Assim, quando Léon Duguit diz ser a solidariedade uma norma social, deixa implícito que o valor solidariedade lá está contido, ou seja, o valor está valorizando a entidade norma. Com isso deve-se atentar para qualquer valorização, deve-se buscar aplicar ao máximo o valor que na entidade constar. Assim, os valores passam a incorporar as entidades.

Portanto, de tudo se conclui, mais uma vez, que a solidariedade originariamente é um valor, porém ela pode ser objeto de uma norma. E quando Duguit se refere como sendo uma norma social, ele se refere a uma norma social que impõe a obrigatoriedade da aplicação da solidariedade valor. Então, a solidariedade ora se apresenta exclusivamente como valor, ora como norma, a qual se origina do valor, mas ambas as formas de apresentação são importantíssimas ao mundo jurídico.
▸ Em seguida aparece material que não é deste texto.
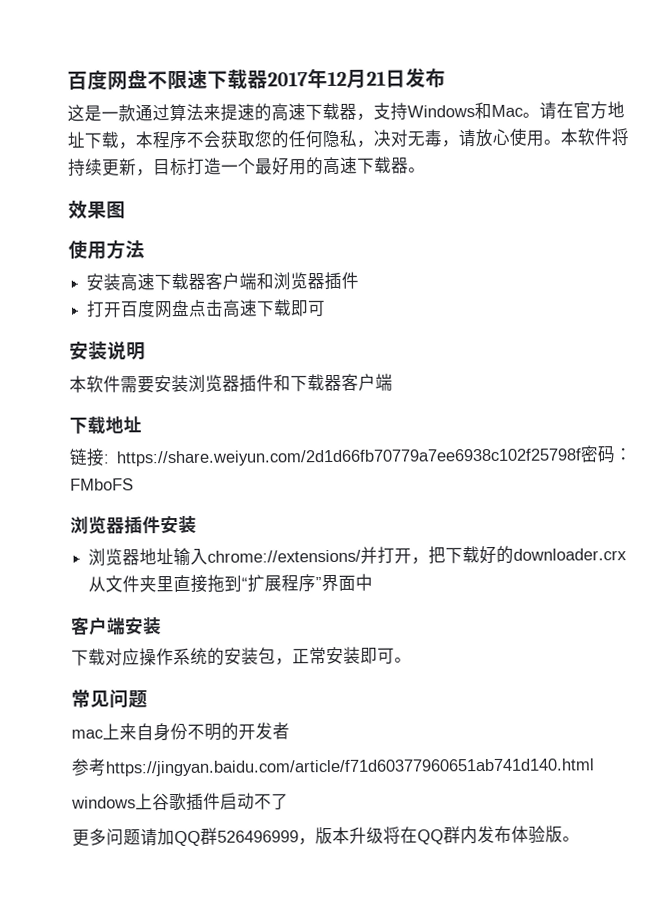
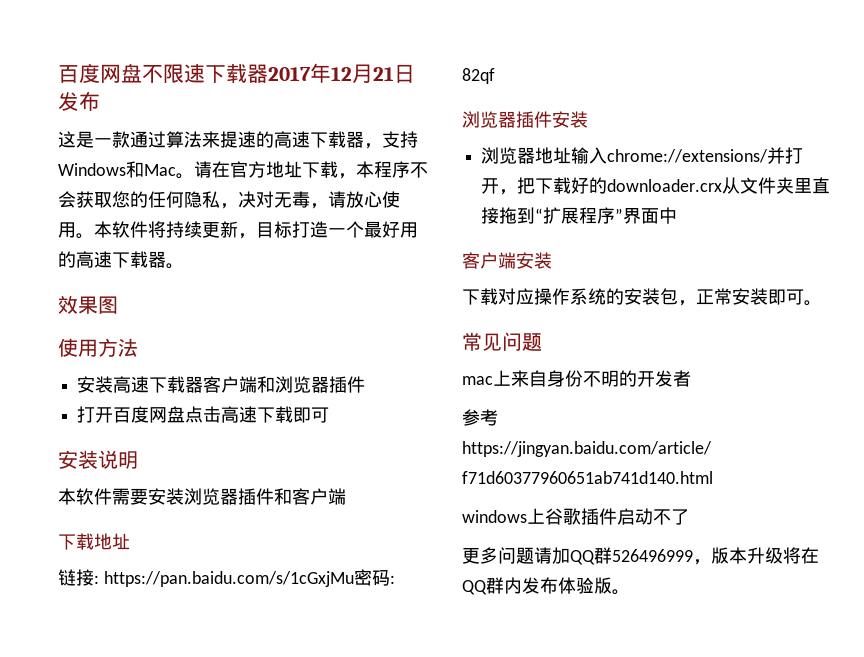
[290,374,342,392] 下载器 -> (292, 496) none
[116,445,633,467] [70,478,134,491] https://share.weiyun.com/2d1d66fb70779a7ee6938c102f25798f密码：FMboFS -> [103,569,395,587] [462,68,495,84] https://pan.baidu.com/s/1cGxjMu密码: 82qf

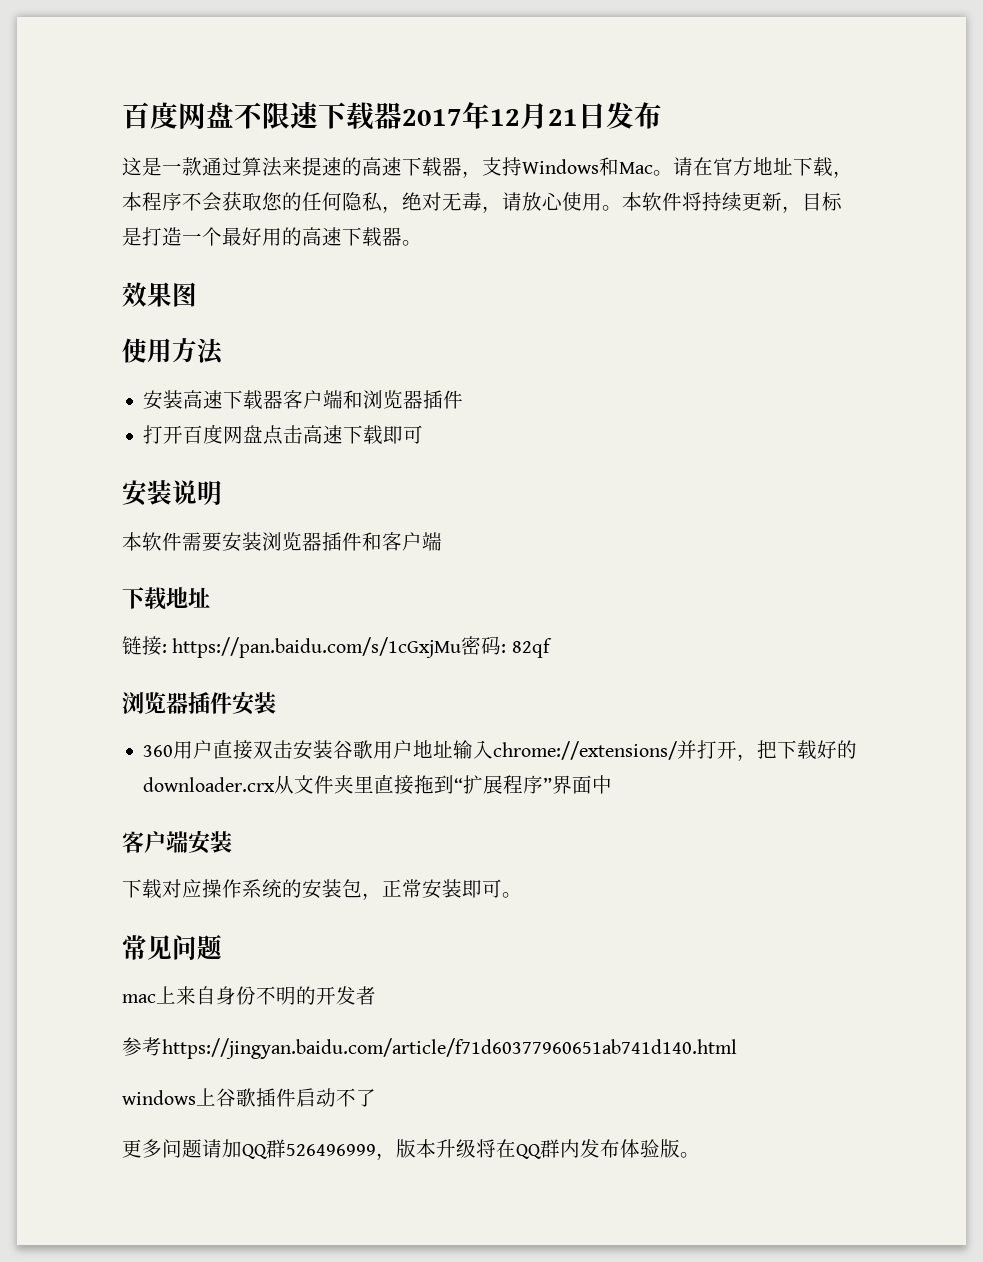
[238,191,256,208] 决 -> [402,192,422,211] 绝
(292, 229) none -> [122,227,142,246] 是
[481,147,536,164] 浏览器 -> [143,739,414,760] 360用户直接双击安装谷歌用户

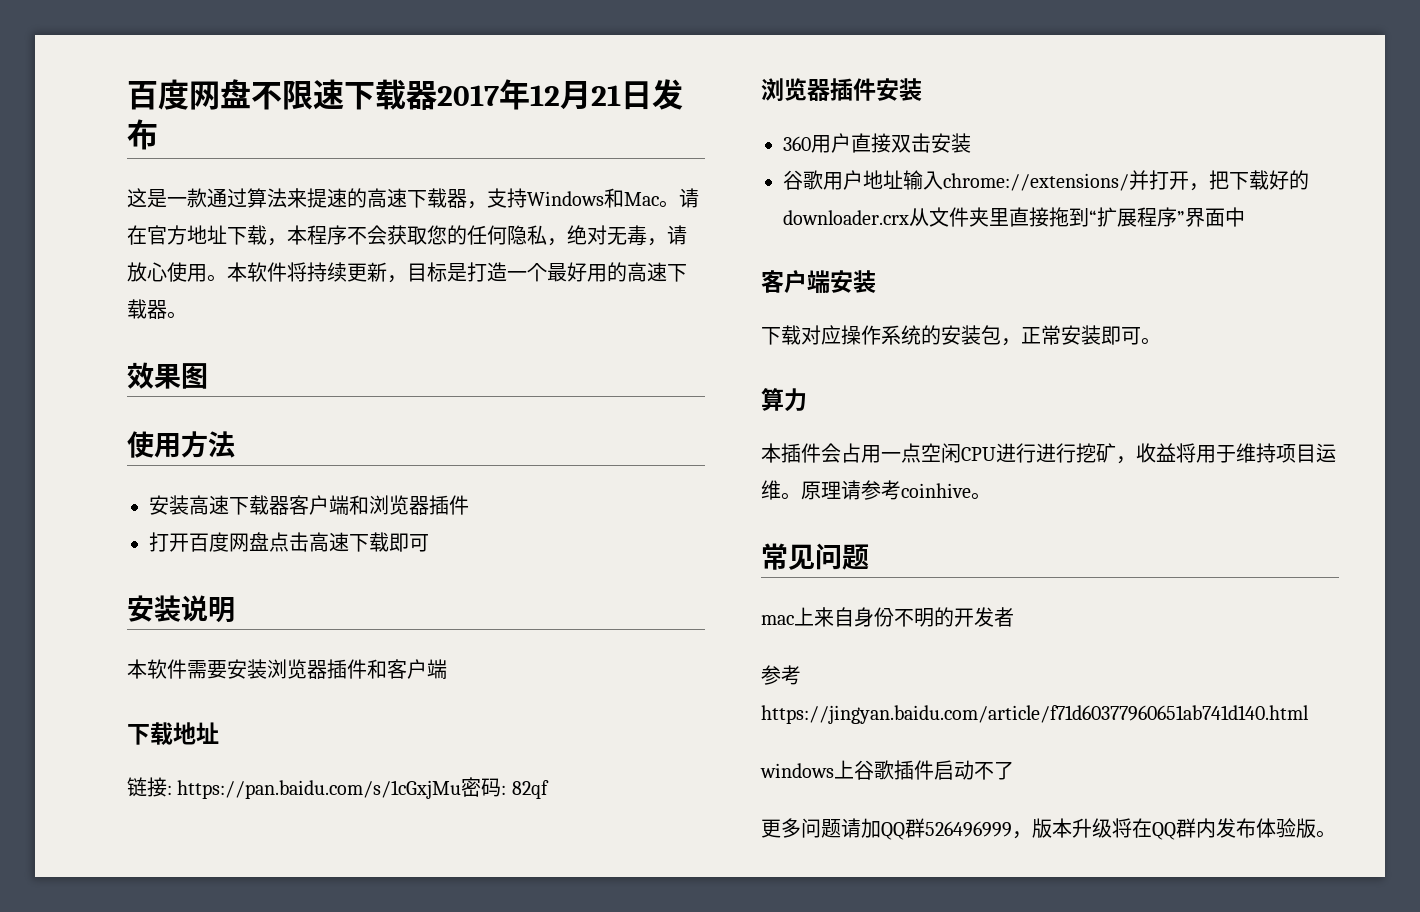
(334, 749) none -> (971, 143) //
(522, 895) none -> [761,388,807,412] [761,443,1336,464] [761,480,991,500] // 算力 // 本插件会占用一点空闲CPU进行进行挖矿，收益将用于维持项目运维。原理请参考coinhive。

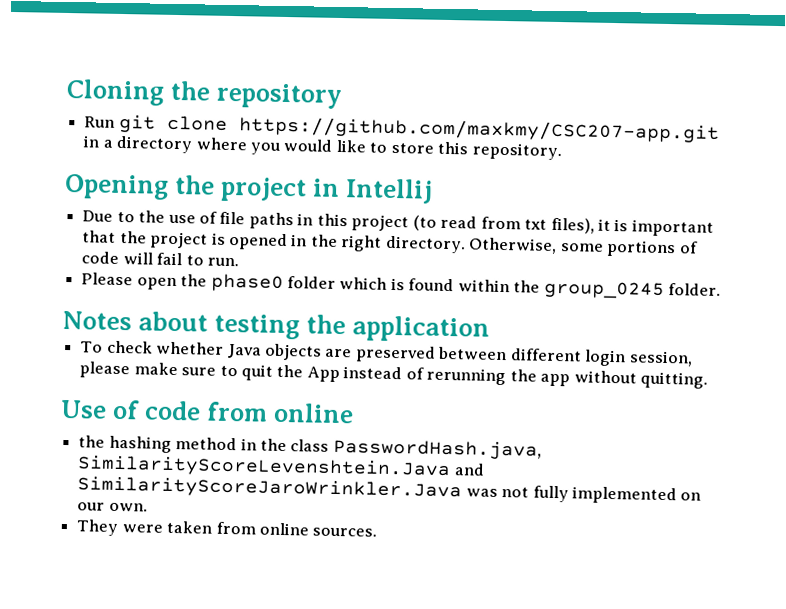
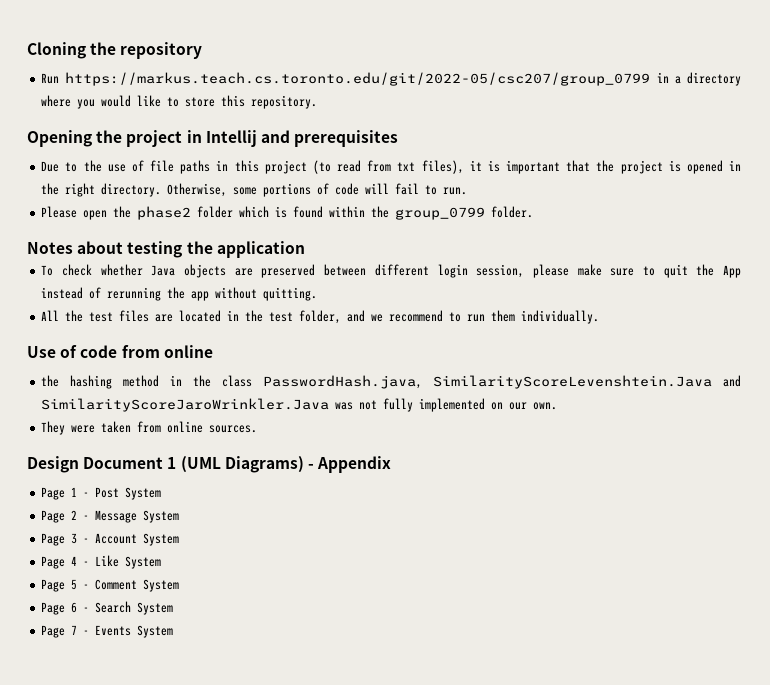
[118,114,720,143] git clone https://github.com/maxkmy/CSC207-app.git -> [65,72,651,86] https://markus.teach.cs.toronto.edu/git/2022-05/csc207/group_0799
(434, 191) none -> [260,130,399,147] and prerequisites
[210,273,284,292] phase0 -> [137,206,192,220] phase2
[543,280,665,299] group_0245 -> [395,207,486,220] group_0799
(709, 380) none -> [41,310,600,324] // All the test files are located in the test folder, and we recommend to run them individually.
(378, 532) none -> [27,456,392,473] [41,487,162,500] [41,510,180,523] [41,533,180,546] [41,555,162,569] [41,579,180,592] [41,601,174,615] [41,625,174,638] // Design Document 1 (UML Diagrams) - Appendix // Page 1 - Post System // Page 2 - Message System // Page 3 - Account System // Page 4 - Like System // Page 5 - Comment System // Page 6 - Search System // Page 7 - Events System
Resta agora visualizar a atuação da solidariedade na vida social, para que se tenha compreensão de características, efeitos, fundamentos, bem como quais outros valores que relacionados à solidariedade possibilitariam uma aplicação com maiores benefícios sociais.

4 SOLIDARIEDADE: SUA CARACTERIZAÇÃO

E SUA REPERCUSSÃO NO ESTADO E NO

MUNDO JURÍDICO

Como se vem demonstrando, o valor solidariedade consagra a vida do homem em sociedade. No entanto, afirmar isso não é o mesmo que dizer que a vida em sociedade se deu por causa desse valor. Não, esse valor se justifica pelo interesse do homem em se manter em sociedade. Estudando as razões que levam o homem a viver em sociedade, facilita compreender-se as razões que o levam a manter a sociedade, portanto as razões que o levam a eleger a solidariedade como valor.